Alpha brain waves (8 to 13 Hz) dominate when you’re awake but relaxed with your eyes closed. Research on meditation shows that experienced practitioners synchronize alpha rhythms across multiple brain regions simultaneously, producing a state described as effortless awareness with internal quiet and a sense of peace. When you shift to focused mental effort, faster beta waves (13 to 30 Hz) and gamma waves (30 Hz and above) take over.
The 432 Hz vs. 440 Hz Debate
Standard musical tuning sets the note A to 440 Hz, but a growing wellness community advocates tuning instruments to 432 Hz instead, claiming it feels more natural and calming. A double-blind crossover study tested this by having the same participants listen to identical music tuned both ways on separate occasions. The 432 Hz version produced a notable drop in heart rate, averaging about 4.79 beats per minute lower than the 440 Hz version. Blood pressure trended slightly lower too, though that result wasn’t statistically significant. It’s a small pilot study, but it’s one of the few to measure actual physiological responses rather than just subjective feelings.

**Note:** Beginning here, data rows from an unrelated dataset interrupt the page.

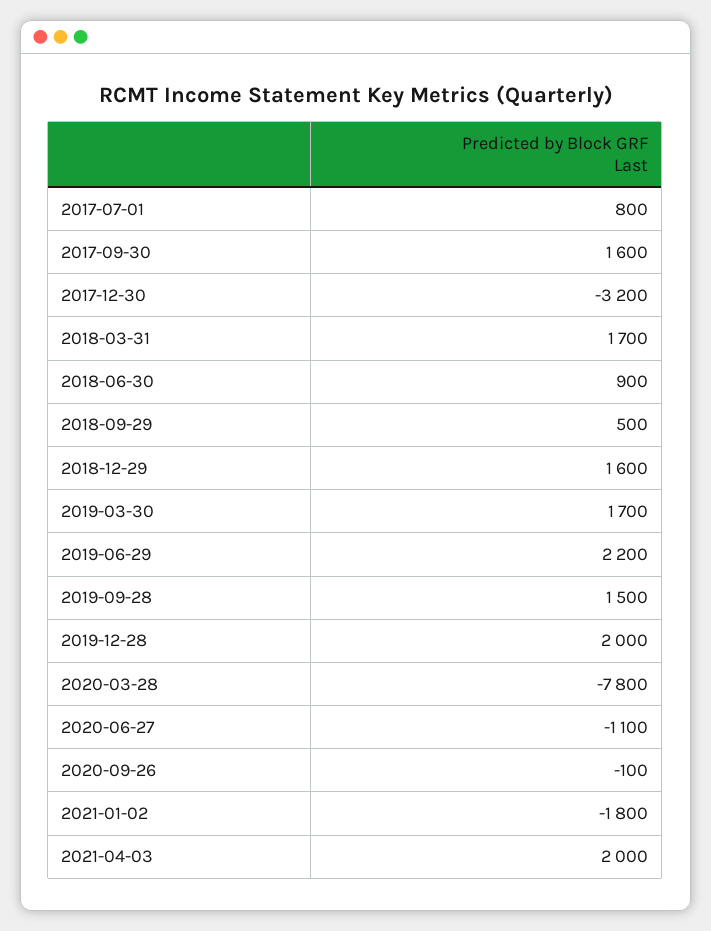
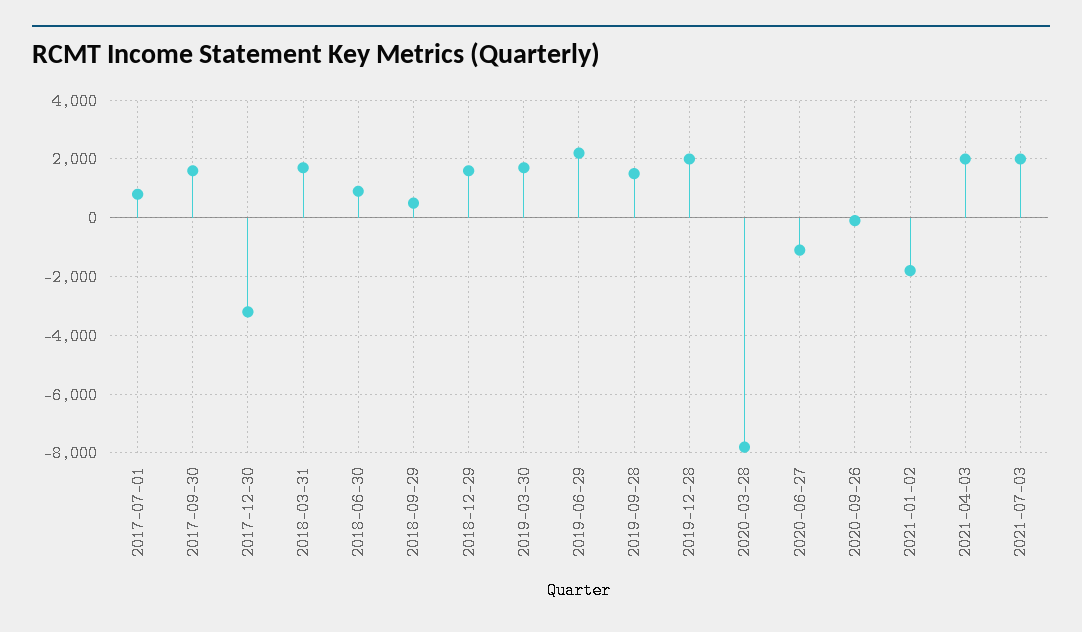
2021-07-03: none -> 2000

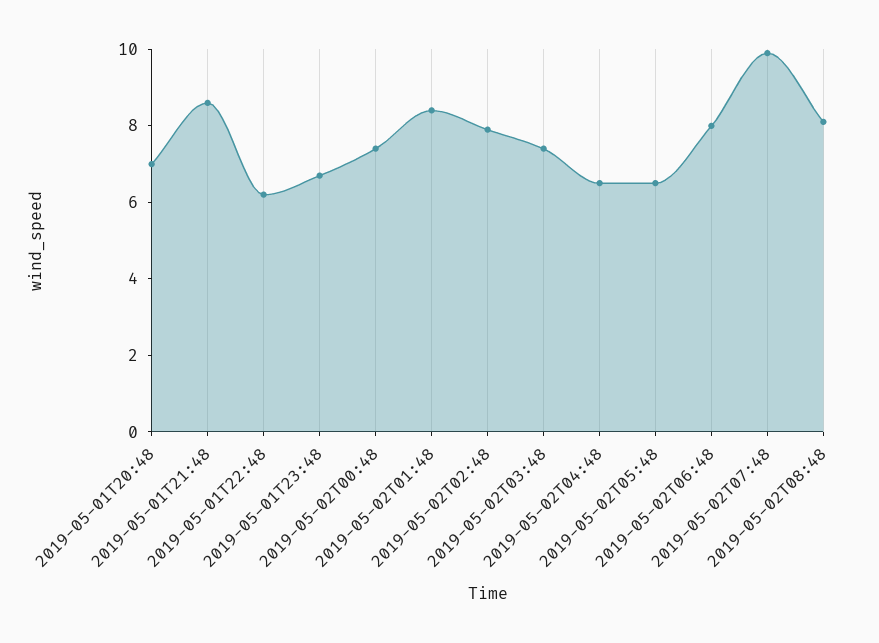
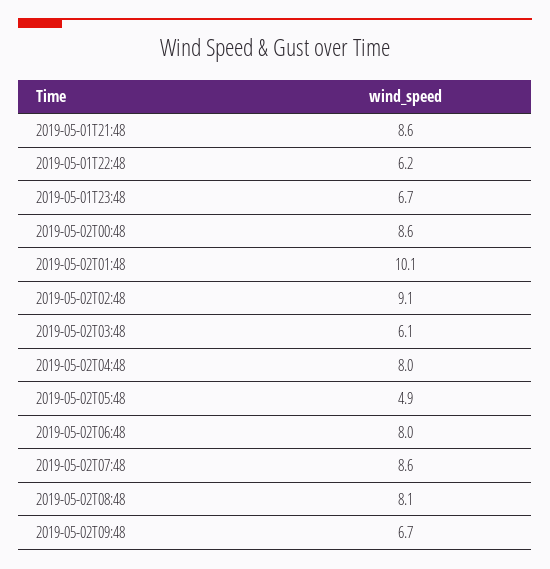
2019-05-01T20:48: 7 -> none
2019-05-02T00:48: 7.5 -> 8.6
2019-05-02T01:48: 8.5 -> 10.1
2019-05-02T02:48: 8 -> 9.1
2019-05-02T03:48: 7.5 -> 6.1
2019-05-02T04:48: 6.5 -> 8
2019-05-02T05:48: 6.5 -> 4.9
2019-05-02T07:48: 10 -> 8.6
2019-05-02T09:48: none -> 6.7

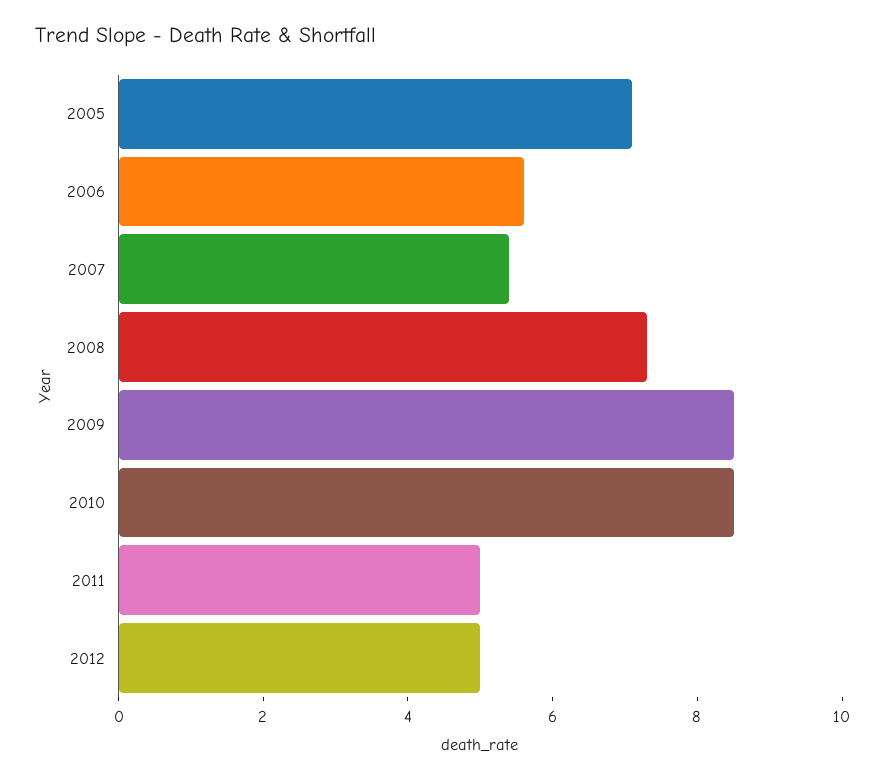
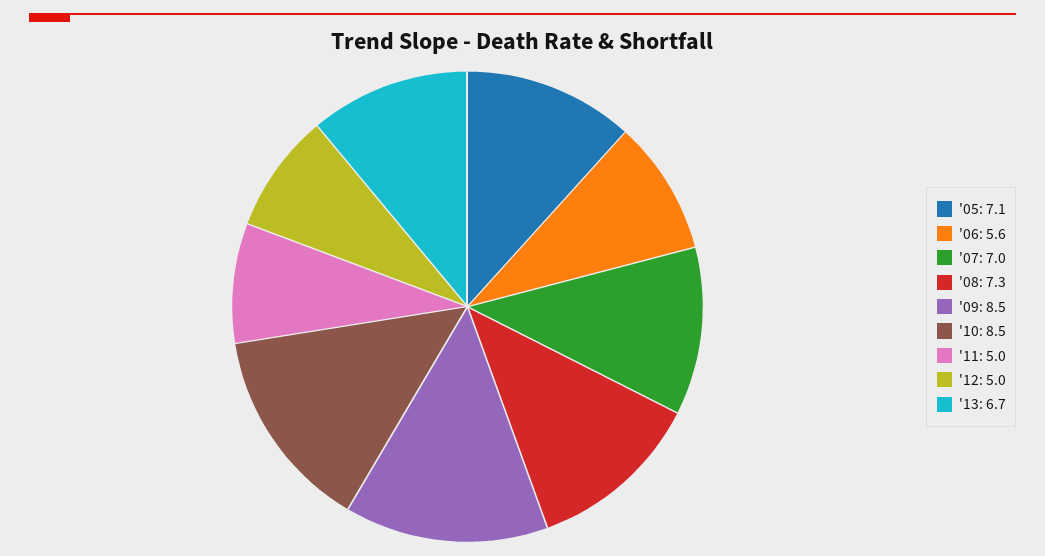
2007: 5.5 -> 7
'13: none -> 6.7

Solfeggio Frequencies and 528 Hz
The Solfeggio scale is the list you’ll encounter most often in wellness spaces. It includes 174 Hz (pain relief), 285 Hz (tissue repair), 396 Hz (releasing fear), 417 Hz (facilitating change), 528 Hz (transformation and DNA repair), and 639 Hz (relationship harmony). These associations are rooted in spiritual and alternative healing traditions, not mainstream medicine.

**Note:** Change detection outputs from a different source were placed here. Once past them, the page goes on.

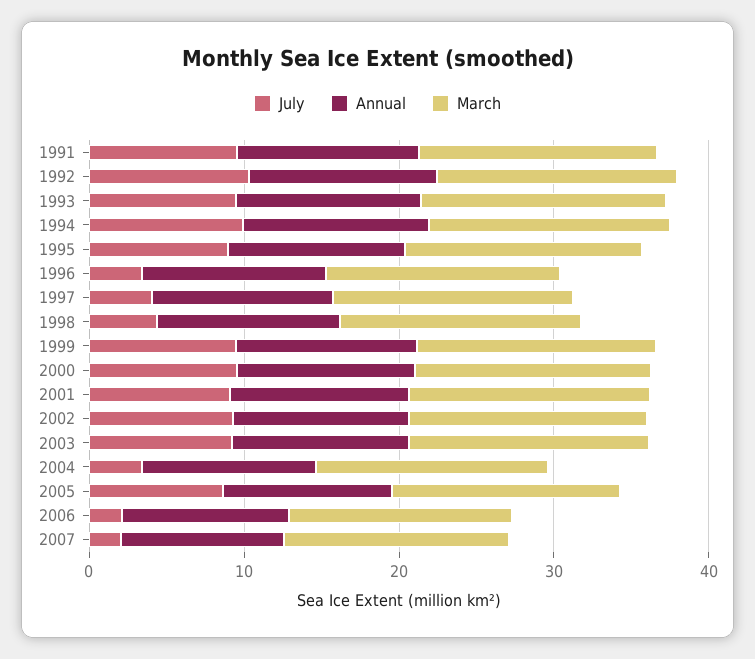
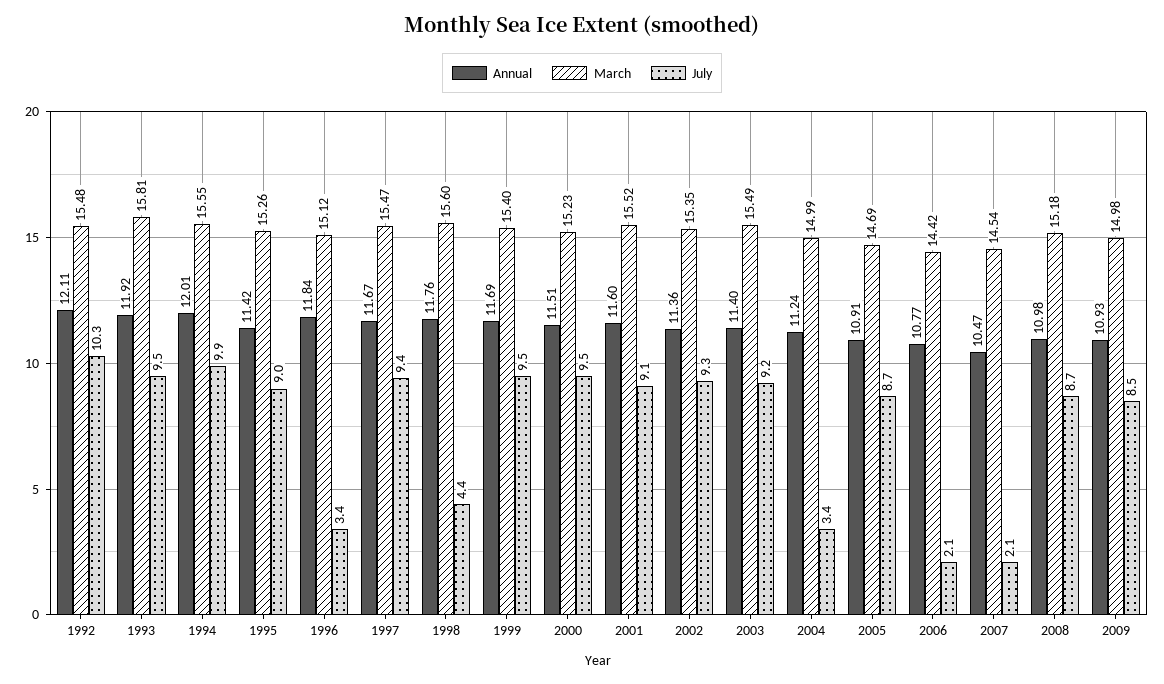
July, 1991: 10 -> none
Annual, 1991: 12 -> none
March, 1991: 16 -> none
July, 1997: 4 -> 9.4
Annual, 2008: none -> 10.98
March, 2008: none -> 15.18
July, 2008: none -> 8.7
Annual, 2009: none -> 10.93
March, 2009: none -> 14.98
July, 2009: none -> 8.5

The one Solfeggio frequency with any lab research behind it is 528 Hz. In a cell culture study, brain cells exposed to ethanol (which damages and kills them) showed about 20% higher survival rates when also exposed to 528 Hz sound waves. The sound also appeared to reduce oxidative stress in those cells by a dramatic margin. That’s an interesting finding, but it was conducted on cells in a dish, not in living people. The leap from “helped damaged cells survive in a lab” to “repairs your DNA” is enormous, and no human clinical trials have confirmed these effects.
The other Solfeggio frequencies (174, 285, 396, 417, 639 Hz) lack even this level of laboratory testing. Their claimed benefits are based on historical numerology and anecdotal reports. That doesn’t necessarily mean listening to them is useless. Music and tonal sounds at any frequency can promote relaxation, reduce perceived stress, and improve mood. But the specific healing claims attached to each number aren’t backed by peer-reviewed evidence.
What Actually Matters for Sound Healing
The delivery method matters as much as the frequency. Vibroacoustic therapy works partly because vibrations are transmitted physically through the body, not just heard through the ears. PEMF devices deliver electromagnetic pulses directly to tissue. These are fundamentally different from listening to a YouTube track labeled “528 Hz healing,” even if the frequency is technically the same number.
For audio-only approaches like binaural beats or tuned music, the most reliable effects are on mood, relaxation, and sleep onset rather than physical tissue repair. If you’re using sound to wind down or fall asleep, targeting the alpha range (8 to 13 Hz binaural beats) for relaxation or the delta range (below 4 Hz) for deep sleep has the most scientific grounding. For physical pain or injury recovery, the evidence points to mechanical vibration at 40 to 50 Hz delivered through contact with the body, not through headphones.